### ABOUT THIS EXERCISE
Take the records below and extract, word for word, the lines from the one containing "display: flex;" through the final line, inclusive. Omit pictures.

### DATA IN THIS EXERCISE
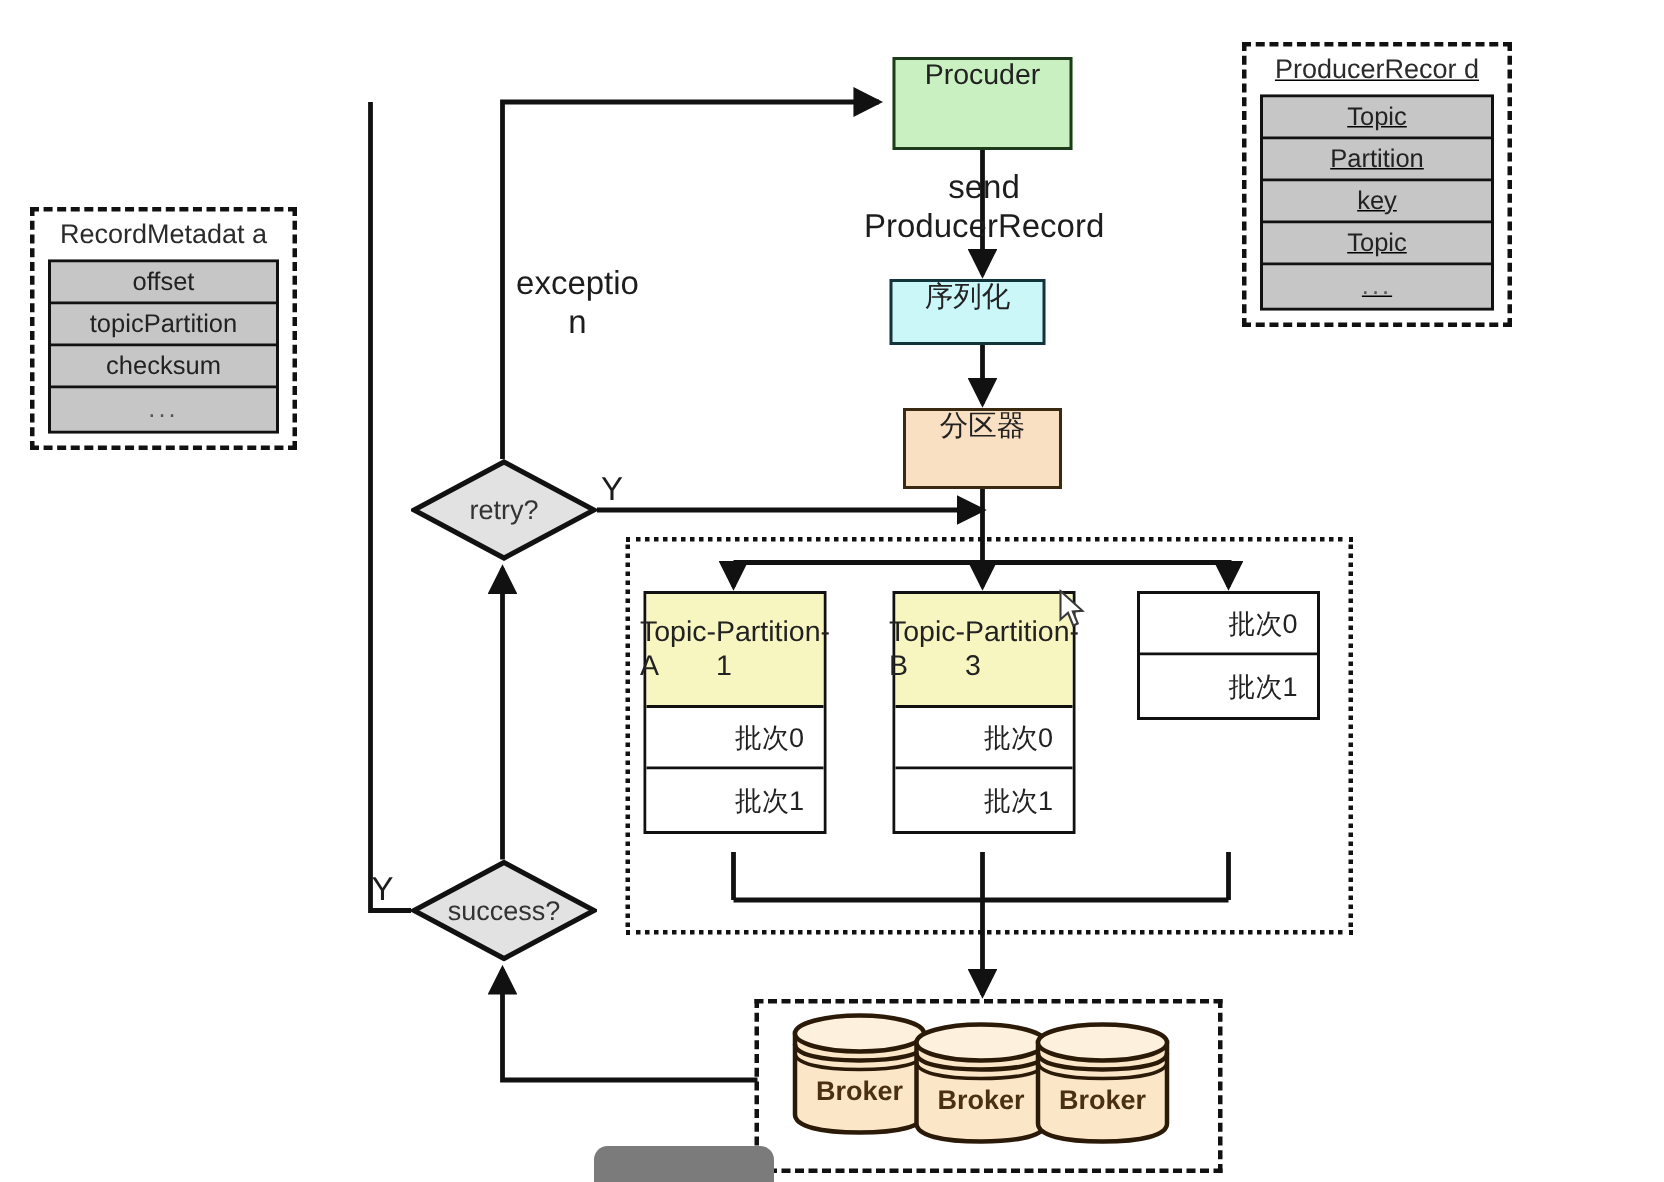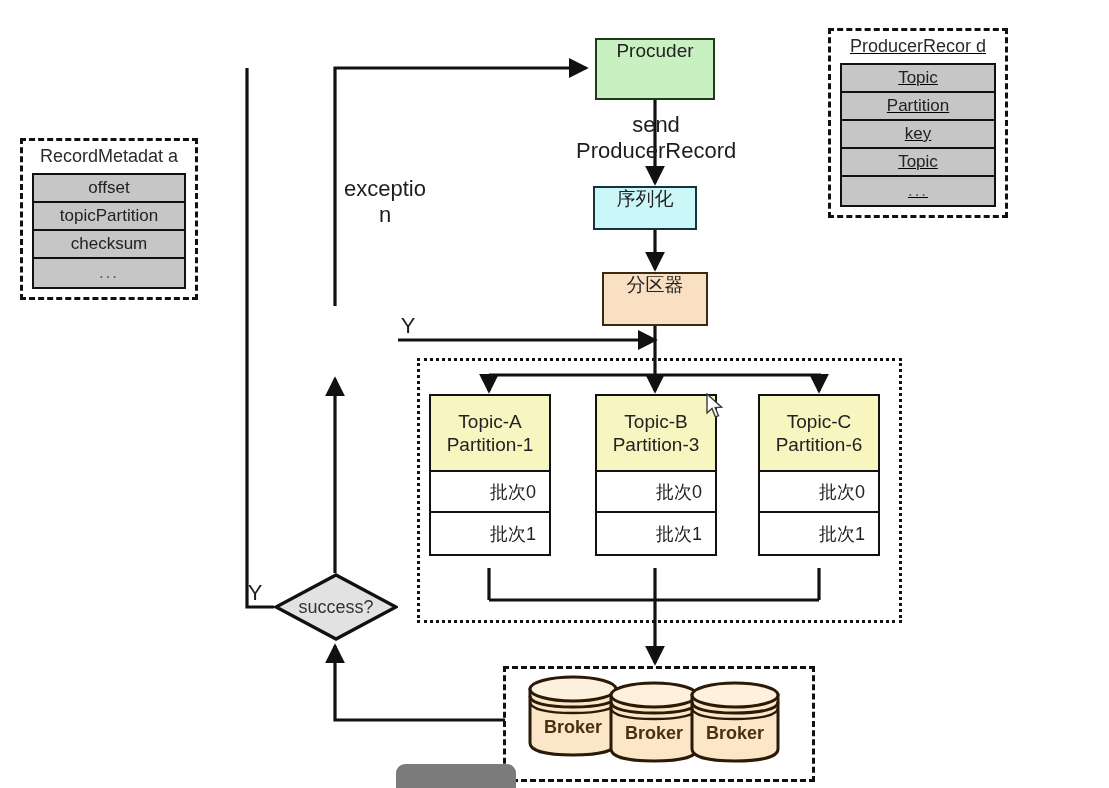--- a/index.html
+++ b/index.html
@@ -285,6 +285,12 @@
   <div class="edge-label lbl-y-retry">Y</div>
   <div class="edge-label lbl-y-succ">Y</div>
 
+  <div class="diamond dia-retry">
+    <svg class="shape" viewBox="0 0 124 68">
+      <polygon points="62,2 122,34 62,66 2,34" fill="#e2e2e2" stroke="#111111" stroke-width="3.4"></polygon>
+    </svg>
+    <div class="dlabel">retry?</div>
+  </div>
 
   <div class="diamond dia-success">
     <svg class="shape" viewBox="0 0 124 68">

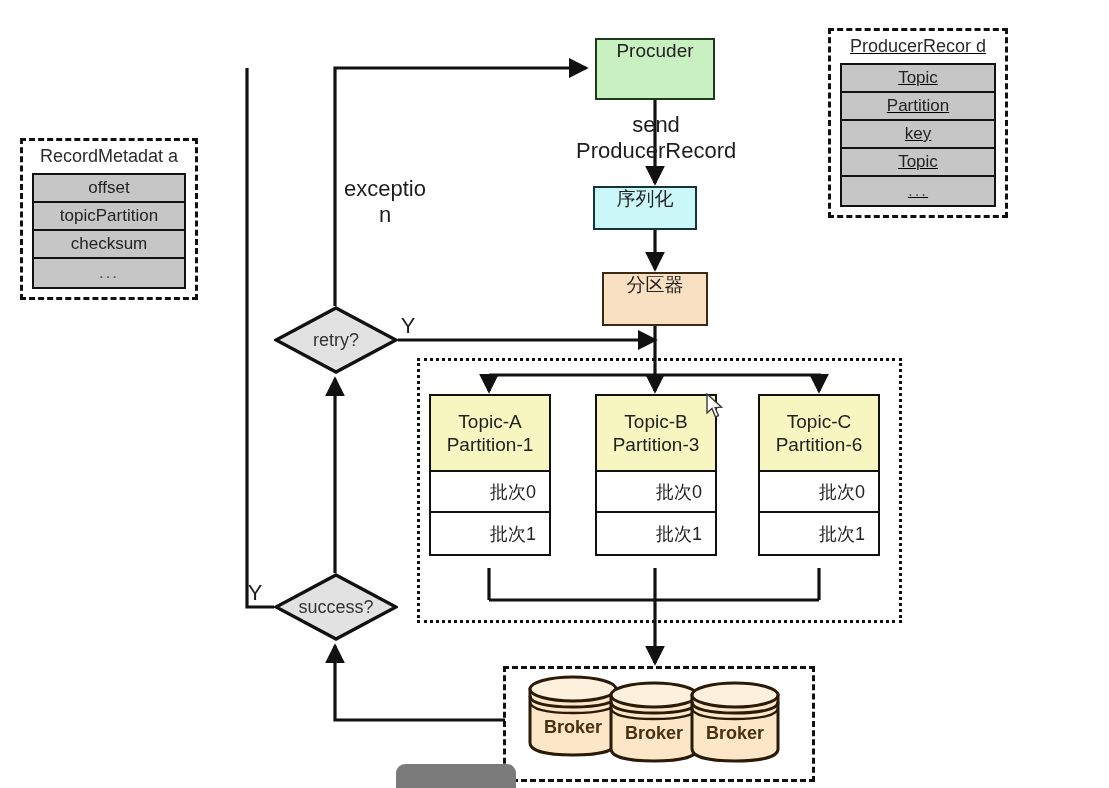--- a/index.html
+++ b/index.html
@@ -157,7 +157,7 @@
     background: #f7f5c0;
     border-bottom: 2px solid #111111;
     display: flex;
-    flex-direction: column;
+    flex-direction: row;
     align-items: center;
     justify-content: center;
     font-size: 19px;

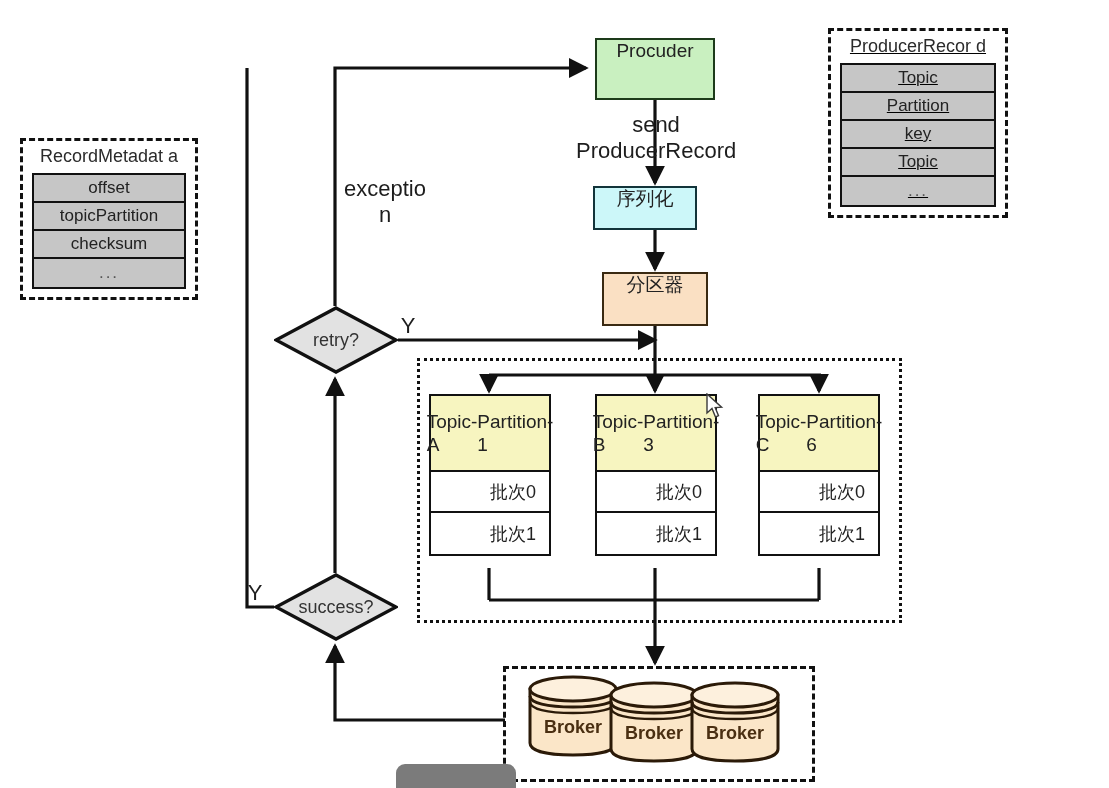--- a/index.html
+++ b/index.html
@@ -343,10 +343,6 @@
   </div>
 
   <div class="stack stack-c">
-    <div class="stack-head">
-      <span>Topic-C</span>
-      <span>Partition-6</span>
-    </div>
     <div class="stack-row">批次0</div>
     <div class="stack-row">批次1</div>
   </div>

### RESPONSE TO THIS EXERCISE
     display: flex;
-    flex-direction: column;
+    flex-direction: row;
     align-items: center;
     justify-content: center;
     font-size: 19px;

--- a/index.html
+++ b/index.html
@@ -343,10 +343,6 @@
   </div>
 
   <div class="stack stack-c">
-    <div class="stack-head">
-      <span>Topic-C</span>
-      <span>Partition-6</span>
-    </div>
     <div class="stack-row">批次0</div>
     <div class="stack-row">批次1</div>
   </div>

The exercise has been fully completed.